Discussão sobre o repasse do preço da sacola ecológica ao consumidor toma conta de audiência em Itabira
Diversas autoridades participaram da discussão
A Câmara Municipal de Itabira promoveu na noite dessa segunda-feira, 3 de outubro, no plenário da Casa, uma audiência pública para discutir a redução do prazo para substituição das sacolas plásticas na cidade. A nova proposta do vereador Tãozinho Leite (PP) reduz o prazo de 48 para 30 meses, para que o comércio substitua as sacolas plásticas por sacolas biodegradáveis, oxibiodegradáveis ou retornáveis. Portanto, a lei começaria a valer a partir de agosto de ano que vem. A discussão, além da viabilidade de diminuir ou não a data de implantação, girou também em torno do repasse do custo das sacolas para o consumidor.
Compondo a mesa estavam o secretário de Meio Ambiente e presidente do Codema, Arnaldo Lage, o vice-presidente regional da Associação Mineira de Supermercados e proprietário do Supermercado Novo América, Márcio Lage, o presidente da Itaurb, Elvécio Domingos, o presidente da OAB, Edvar Jorge de Oliveira, o presidente da CDL/Jovem, Milton Júnio, o vereador Tãozinho Leite e o vereador e presidente da Comissão de Meio Ambiente, Élson Sá (PMDB).
Em suas considerações iniciais, Élson Sá enfatizou que a substituição das sacolas plásticas é muito importante, mas o custo desta mudança não deve ser repassado ao consumidor.
Conforme a Lei Municipal 4.281/2009, que regulamenta a mudança, o comerciante pode optar pelas sacolas oxibiodegradáveis ou biodegradáveis. Para o secretário de Meio Ambiente, quanto mais rápida for a implantação dessas mudanças melhor. No entanto, a sua preocupação é que a sacola oxi, na verdade, não degrada no meio ambiente. “A sacola oxibiodegradável precisa de luz e calor acima de 40º C. Se a maioria vai para o aterro, não receberá luz e a degradação ficará comprometida. Além disso, a oxi vira pó e sua propriedade continua poluindo o meio ambiente”, explicou o secretário.
Repasse de custos
Para o vice-presidente Regional da Associação Mineira de Supermercado, Márcio Lage, os custos das novas sacolas adquiridas pelos estabelecimentos devem ser repassados ao consumidor. Ele ressaltou que em BH, antes da mudança, foi feita uma campanha maciça na mídia. Para ele, as pessoas precisam entender que sacola plástica não é saco de lixo. Márcio já utiliza as sacolas biodegradáveis e retornáveis em seu estabelecimento, em Itabira, e disse que a venda está sendo muito bem aceita. “As sacolas biodegradáveis são 575% mais caras do que as comuns. É inviável dar sacolas, até porque as pessoas as utilizam de forma errada”, comentou.
Márcio vende as sacolas no preço da nota fiscal. A unidade sacola plástica comum, utilizada hoje, custa R$ 0,03; a biodegradável, feita de amido de milho e mandioca, custa R$ 0,19; e a retornável é comercializada a R$ 1,98. “Não ganho lucro com as sacolas, mas tenho tido êxito nas vendas. Em BH, isso funciona e porque em Itabira precisa ser diferente?”, questiona.

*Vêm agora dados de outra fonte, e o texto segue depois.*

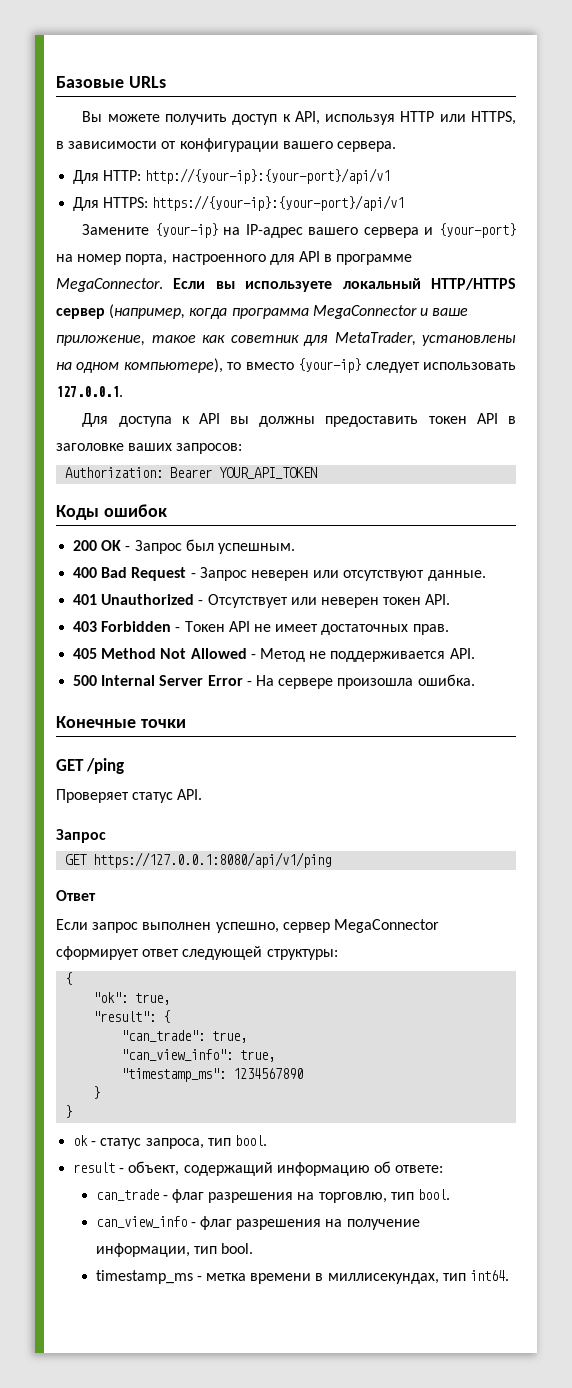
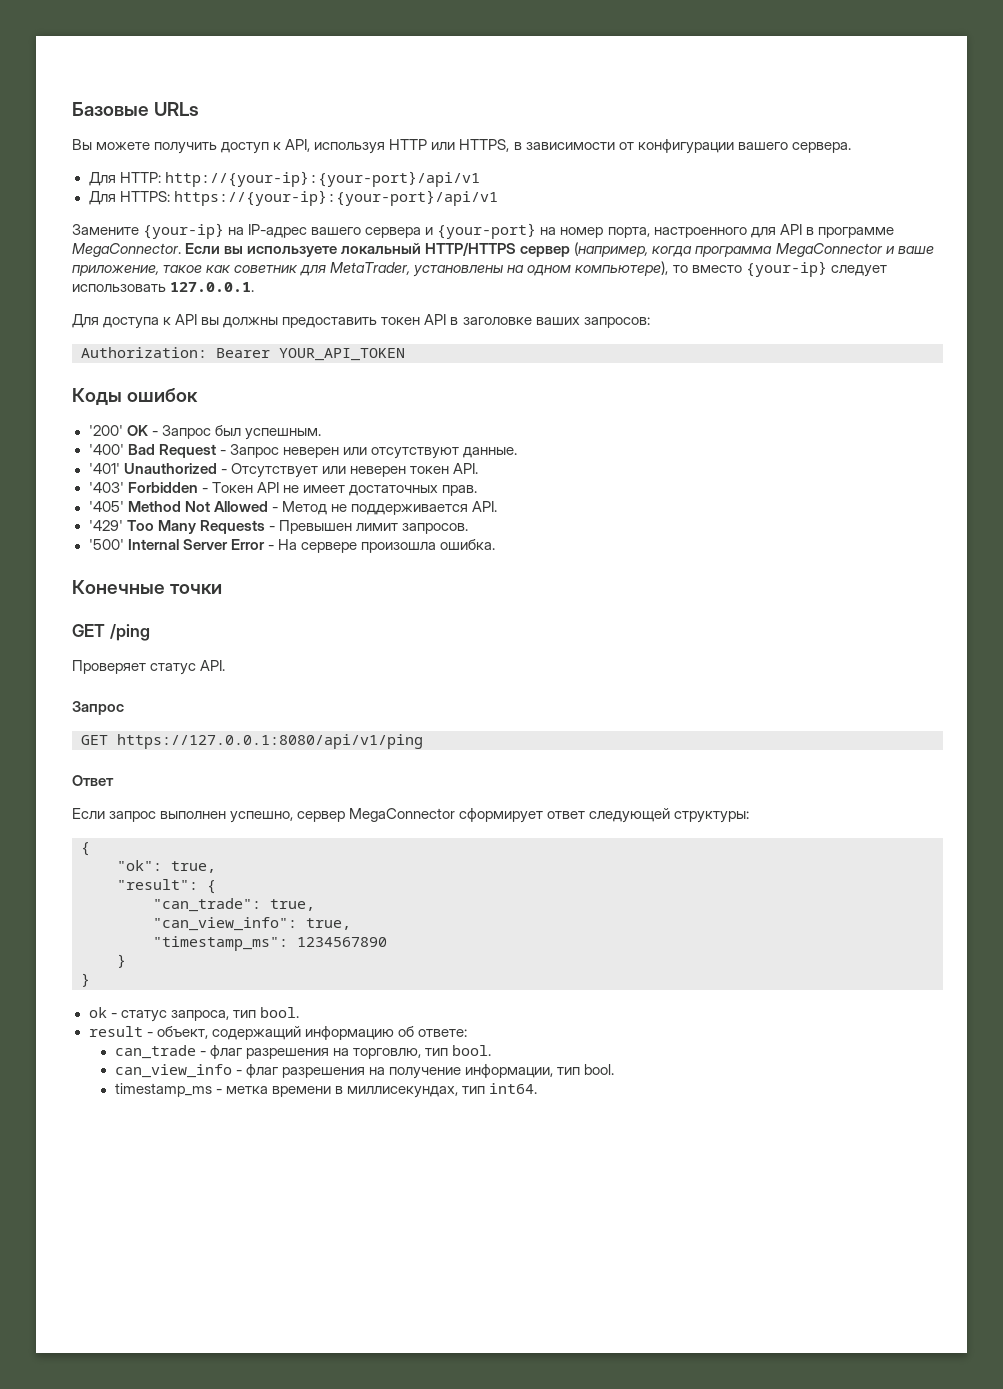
- 200 OK - Запрос был успешным.
+ '200' OK - Запрос был успешным.
- 400 Bad Request - Запрос неверен или отсутствуют данные.
+ '400' Bad Request - Запрос неверен или отсутствуют данные.
- 401 Unauthorized - Отсутствует или неверен токен API.
+ '401' Unauthorized - Отсутствует или неверен токен API.
- 403 Forbidden - Токен API не имеет достаточных прав.
+ '403' Forbidden - Токен API не имеет достаточных прав.
- 405 Method Not Allowed - Метод не поддерживается API.
+ '405' Method Not Allowed - Метод не поддерживается API.
- 500 Internal Server Error - На сервере произошла ошибка.
+ '429' Too Many Requests - Превышен лимит запросов.
+ '500' Internal Server Error - На сервере произошла ошибка.

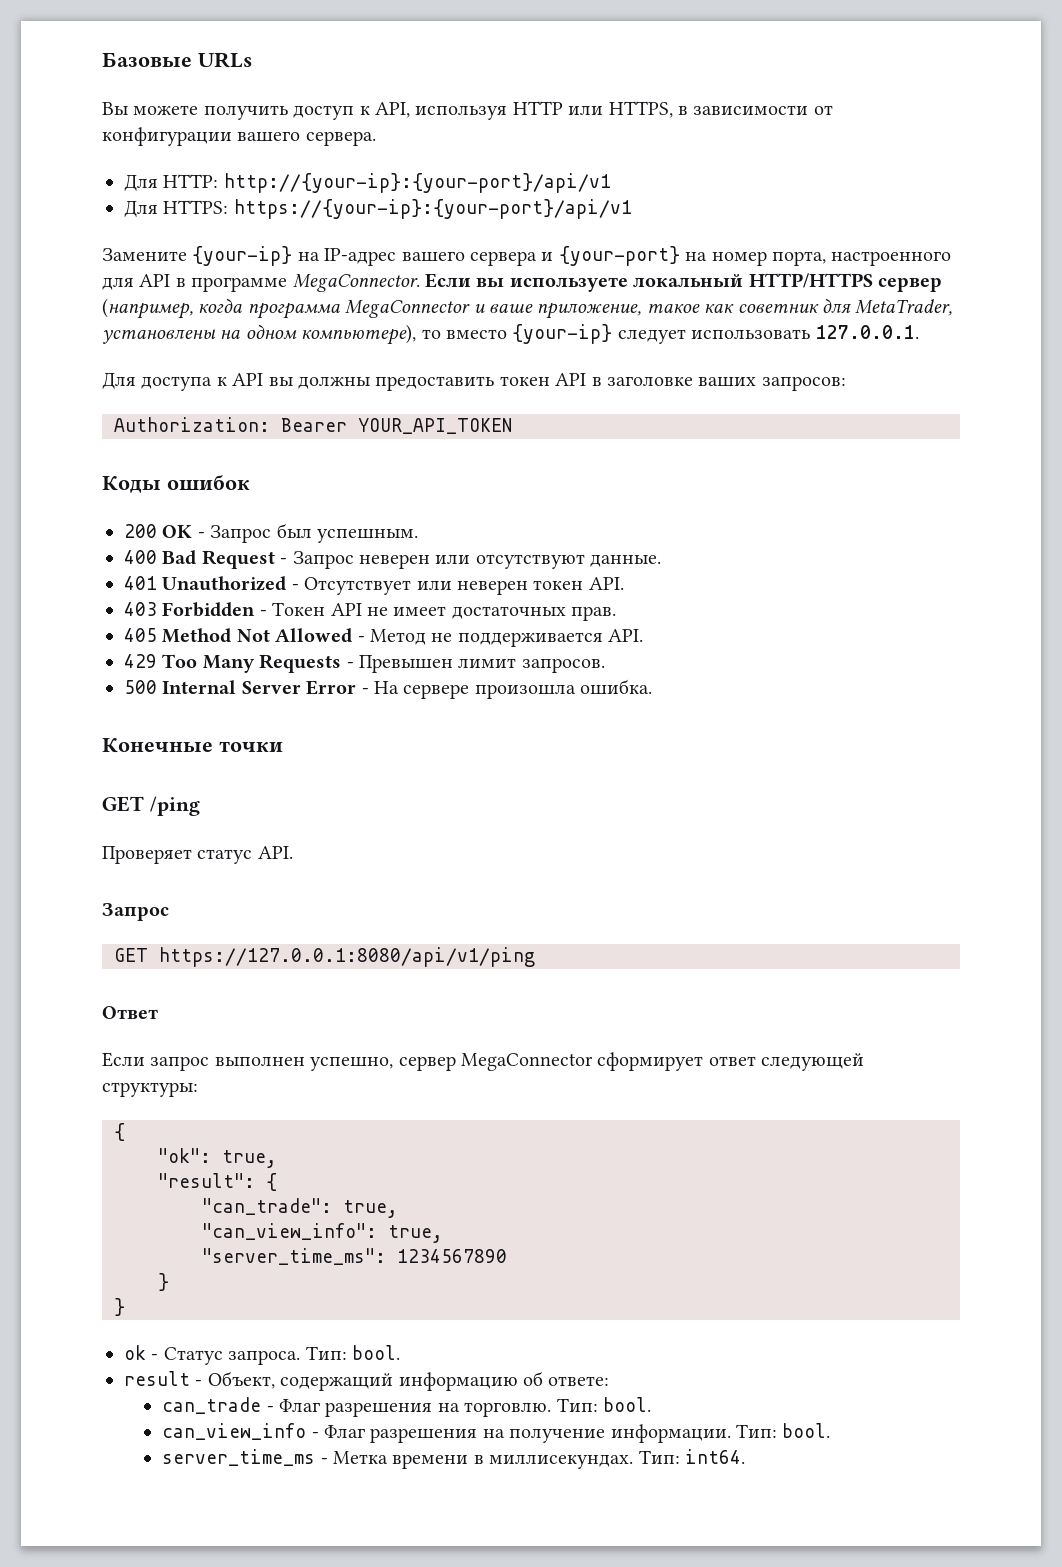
- '200' OK - Запрос был успешным.
+ 200 OK - Запрос был успешным.
- '400' Bad Request - Запрос неверен или отсутствуют данные.
+ 400 Bad Request - Запрос неверен или отсутствуют данные.
- '401' Unauthorized - Отсутствует или неверен токен API.
+ 401 Unauthorized - Отсутствует или неверен токен API.
- '403' Forbidden - Токен API не имеет достаточных прав.
+ 403 Forbidden - Токен API не имеет достаточных прав.
- '405' Method Not Allowed - Метод не поддерживается API.
+ 405 Method Not Allowed - Метод не поддерживается API.
- '429' Too Many Requests - Превышен лимит запросов.
+ 429 Too Many Requests - Превышен лимит запросов.
- '500' Internal Server Error - На сервере произошла ошибка.
+ 500 Internal Server Error - На сервере произошла ошибка.
- "timestamp_ms": 1234567890
+ "server_time_ms": 1234567890
- ok - статус запроса, тип bool.
+ ok - Статус запроса. Тип: bool.
- result - объект, содержащий информацию об ответе:
+ result - Объект, содержащий информацию об ответе:
- can_trade - флаг разрешения на торговлю, тип bool.
+ can_trade - Флаг разрешения на торговлю. Тип: bool.
- can_view_info - флаг разрешения на получение информации, тип bool.
- timestamp_ms - метка времени в миллисекундах, тип int64.
+ can_view_info - Флаг разрешения на получение информации. Тип: bool.
+ server_time_ms - Метка времени в миллисекундах. Тип: int64.

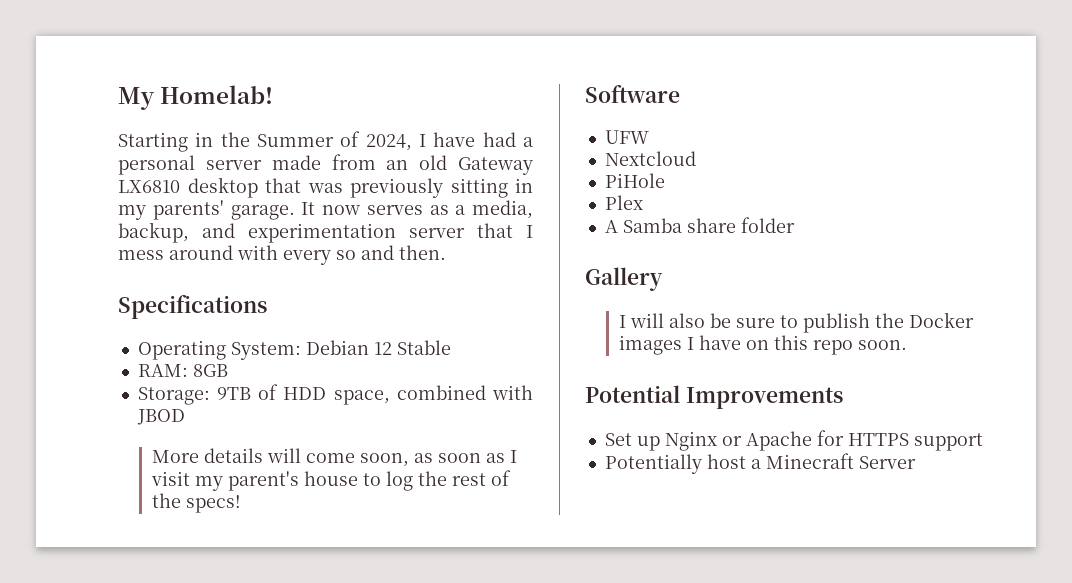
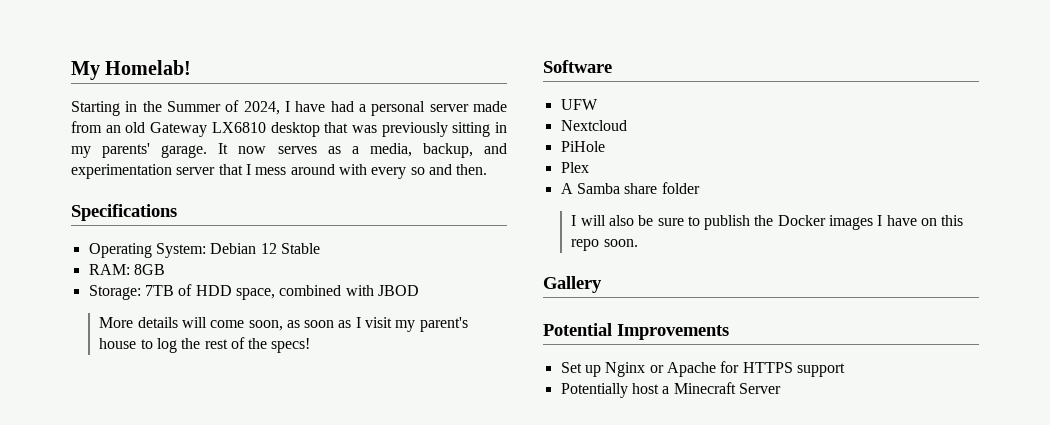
- Storage: 9TB of HDD space, combined with JBOD
+ Storage: 7TB of HDD space, combined with JBOD
- Gallery
+ Gallery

Procon a favor da redução do prazo
O secretário-executivo do Procon, Leonardo Oliveira, esteve presente na audiência e disse que o órgão é a favor da antecipação do prazo de implantação das sacolas biodegradáveis em Itabira para agosto de 2012. Leonardo, no entanto, ressaltou que o consumidor não pode ser responsabilizado por todo esse custo. “Existem empresas na cidade que fabricam essas sacolas e existem formas de incentivar essas fábricas, como por exemplo, é feito na lei de incentivo à cultura. Se não for possível um não repasse ao consumidor, que este custo seja dividido entre o poder público, empresas, fornecedor e consumidor”.
Acita contra a redução do prazo
Marco Aurélio Garcia Matos, diretor da Acita e presidente da Marco Aurélio Imóveis, disse que o órgão é a favor do projeto, mas contra a antecipação do prazo, pois o mercado ainda não está preparado para atender à lei. “Os fabricantes de sacolas presentes aqui nesta audiência disseram que só estariam preparados para agosto de 2013. Além disso, é inviável o custo ser distribuído apenas para o consumidor e realmente o preço deve ser distribuído por todos os envolvidos no processo”.
A questão continuará sendo discutida internamente na Comissão da Câmara que trata das leis relacionadas ao meio ambiente. Enquanto isso, a CDL Jovem vai realizar em associações de bairros campanhas educativas sobre o uso das sacolas biodegradáveis.